Painter Quotes - page 8
.. Your Lordship [Dartmouth], I am sure, will be sensible of the dress thus far, but I defy any but a painter of some sagacity (and such you see I am, my Lord) to be well aware of the different effects which one part of a picture has upon another, and how the eye may be cheated as to the appearance of size, &c., by an artful management of the accompaniments. A tune may be so confused by a false bass that if it is ever so plain, simple, and full of meaning it shall become a jumble of nonsense, and just so shall a handsome face be overset by a fictitious bundle of trumpery of the foolish painter's own inventing.... Lady Dartmouth's [second/repainted] picture will look more like and not so large when dressed properly..
Thomas Gainsborough
[another part / version of Whistler's lecture:]
Nature contains the elements, in colour and form, of all pictures, as the keyboard contains the notes of all music.
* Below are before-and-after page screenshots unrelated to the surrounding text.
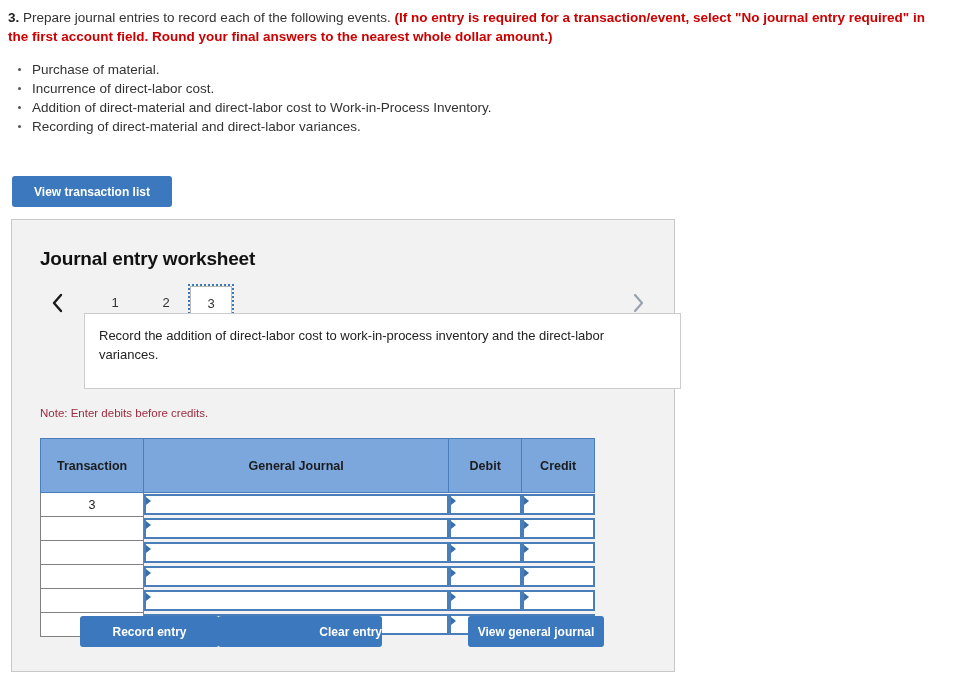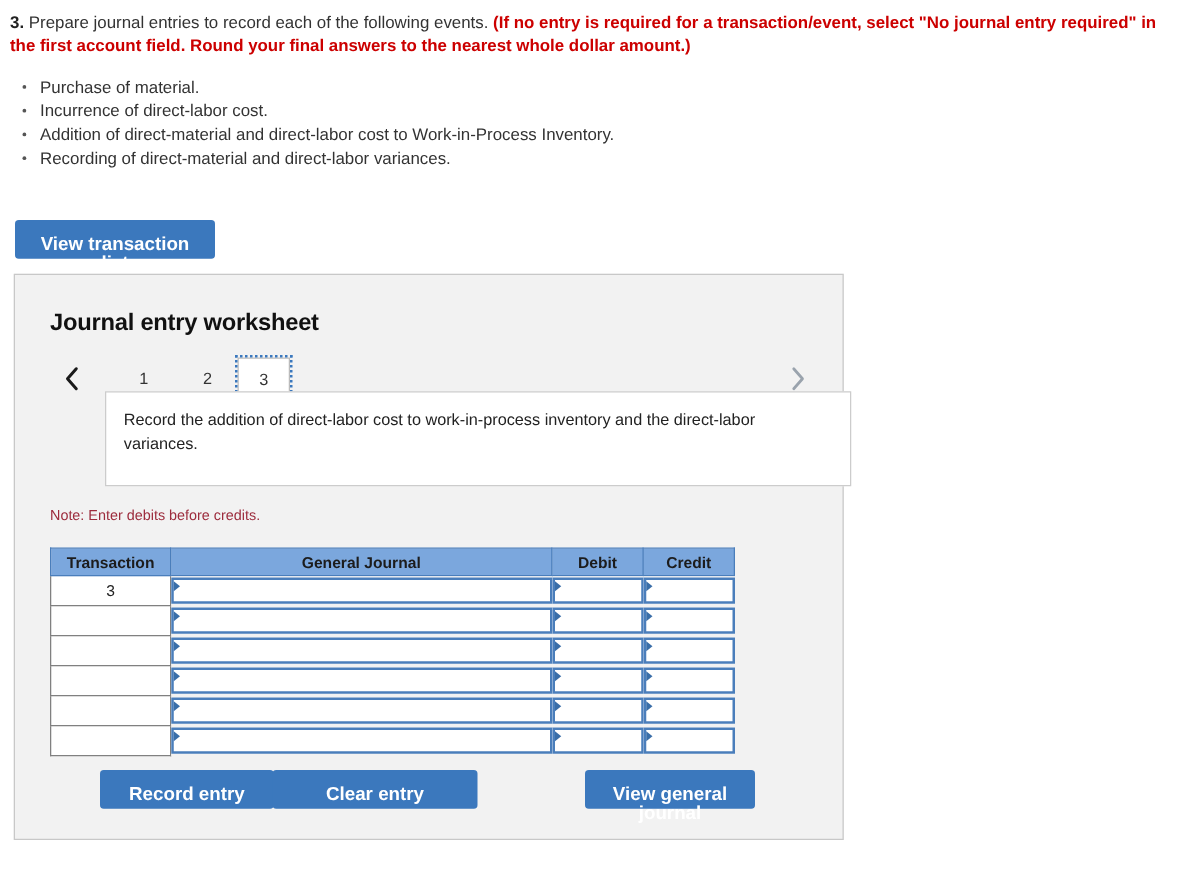--- a/index.html
+++ b/index.html
@@ -61,14 +61,14 @@
     background: #3b78bd;
     color: #ffffff;
     font-weight: bold;
-    font-size: 15px;
+    font-size: 12px;
     border: none;
     border-radius: 3px;
     text-align: center;
     cursor: pointer;
     font-family: "Liberation Sans", sans-serif;
     line-height: 1;
-    padding: 12px;
+    padding: 0;
   }
 
   #view-transaction-list {

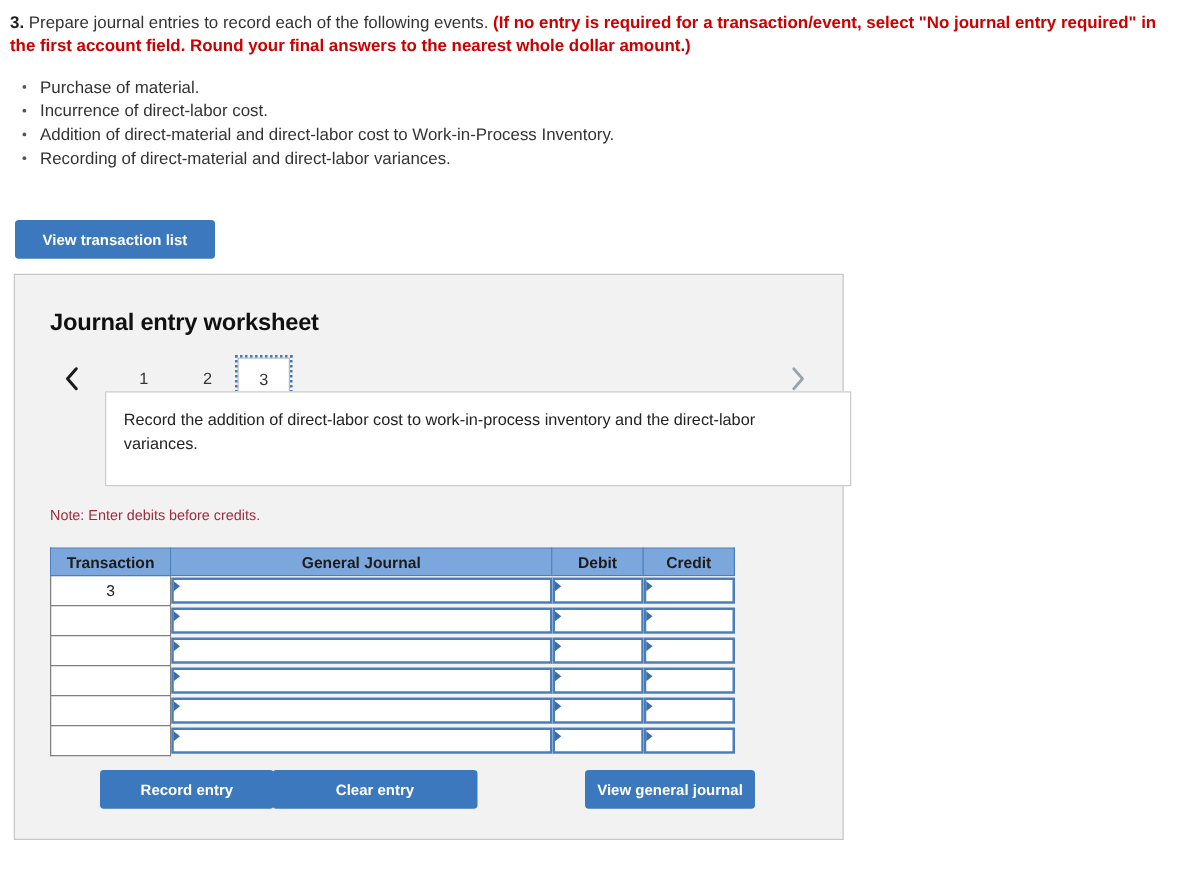--- a/index.html
+++ b/index.html
@@ -183,7 +183,7 @@
     height: 21px;
     border: 1px solid #4a7ebb;
     font-size: 12.5px;
-    padding: 0;
+    padding: 16px;
     text-align: center;
   }
   .jtable td {

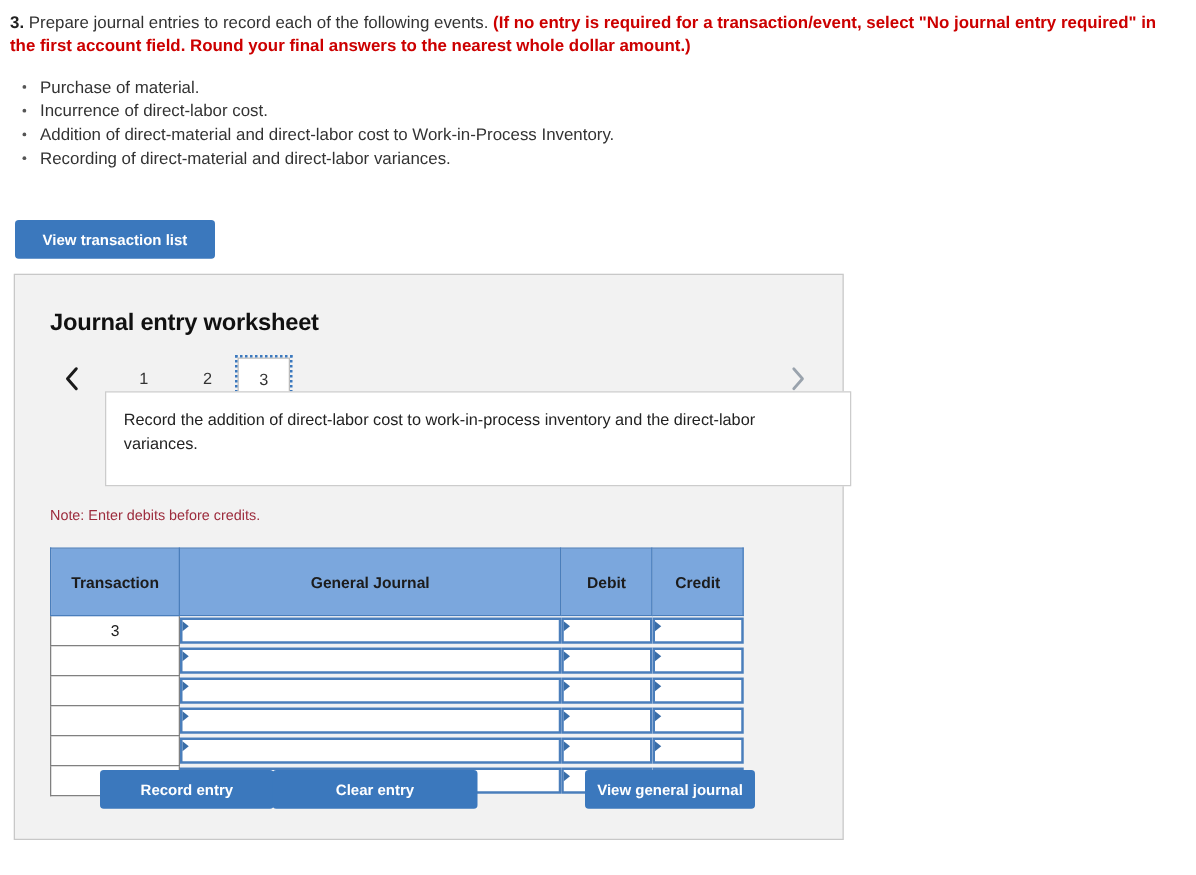--- a/index.html
+++ b/index.html
@@ -245,6 +245,7 @@
     top: 616px;
     width: 164px;
     height: 31px;
+    text-align: right;
   }
   #view-general-journal {
     position: absolute;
But the artist is born to pick, and choose, and group with science, these elements, that the result may be beautiful-as the musician gathers his notes, and forms his chords, until he bring forth from chaos glorious harmony. To say to the painter, that Nature is to be taken as she is, is to say to the player, that he may sit on the piano. That Nature is always right, is an assertion, artistically, as untrue, as it is one whose truth is universally taken for granted. Nature is very rarely right, to such an extent even, that it might almost be said that Nature is usually wrong: that is to say, the condition of things that shall bring about the perfection of harmony worthy a picture is rare, and not common at all.
James McNeill Whistler
That's one thing that's always, like, been a difference between, like, the performing arts, and being a painter, you know. A painter does a painting, and he paints it, and that's it, you know. He has the joy of creating it, it hangs on a wall, and somebody buys it, and maybe somebody buys it again, or maybe nobody buys it and it sits up in a loft somewhere until he dies. But he never, you know, nobody ever, nobody ever said to Van Gogh, 'Paint a Starry Night again, man!